Jex-Blake (1840-1912) was an English physician, teacher and feminist who led a campaign to secure women access to a university education. In 1918 Todd, who was the romantic partner of Jex-Blake though 19 years her junior, published this in-depth biography which draws heavily on her subject's diaries, family letters and other correspondence. Illustrated with portraits of Jex-Blake and her parents.
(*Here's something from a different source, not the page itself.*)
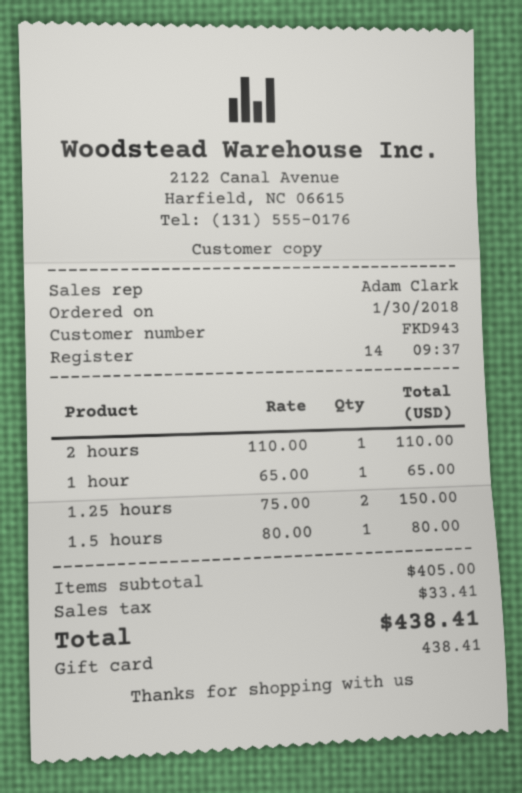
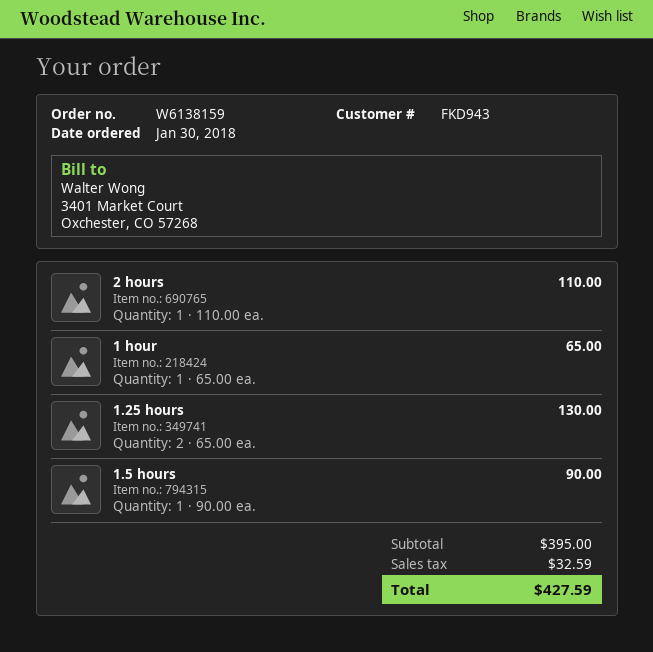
1.25 hours: 2 x 75.00 = 150.00 -> 2 x 65.00 = 130.00
1.5 hours: 1 x 80.00 = 80.00 -> 1 x 90.00 = 90.00
subtotal: 405.00 -> 395.00
tax: 33.41 -> 32.59
total: 438.41 -> 427.59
There are several reasons why it has seemed worth while to write the life of Sophia Jex-Blake at some length. 1. She was one of the people who really do live. In the present day a woman is fitted into her profession almost as a man is. Sixty years ago a highly dowered girl was faced by a great venture, a great quest. The life before her was an uncharted sea. She had to find her self, to find her way, to find her work. In many respects youth was incomparably the most interesting period of a life history. 2. S. J.-B. has left behind her (as probably no woman of equal power has done) the record of this quest. She was a born chronicler: almost in her babyhood she struggled laboriously to get on to paper her doings and dreams; and she was truthful to a fault. We have here the kind of thing that is constantly "idealised" in present day fiction,—have it in actual contemporary record,—with the added interest that here the story begins in an old-world conservative medium, and passes through the life of the modern educated working girl into the history of a great movement, of which the chronicler was indeed magna pars. The reader will see how more and more as the years went on S. J.-B.'s motto became "Not me, but us," till one is tempted to say that she was the movement, that she stood, as it were, for women. 3. That, so to speak, was her "job"; but she never grew one-sided; never forgot the man's point of view. viiiNo woman ever took a saner and wider view of human affairs. 4. In spite of the heavy strain thrown by conflicting outlook and ideals on the relation between parents and child, the reader will see in the following pages how that relationship was preserved. This is perhaps the most remarkable thing in the whole history, and it is full of significance and helpful suggestion for us all in these critical days. 5. And lastly, it proved impossible to write the life in any other way. When S. J.-B.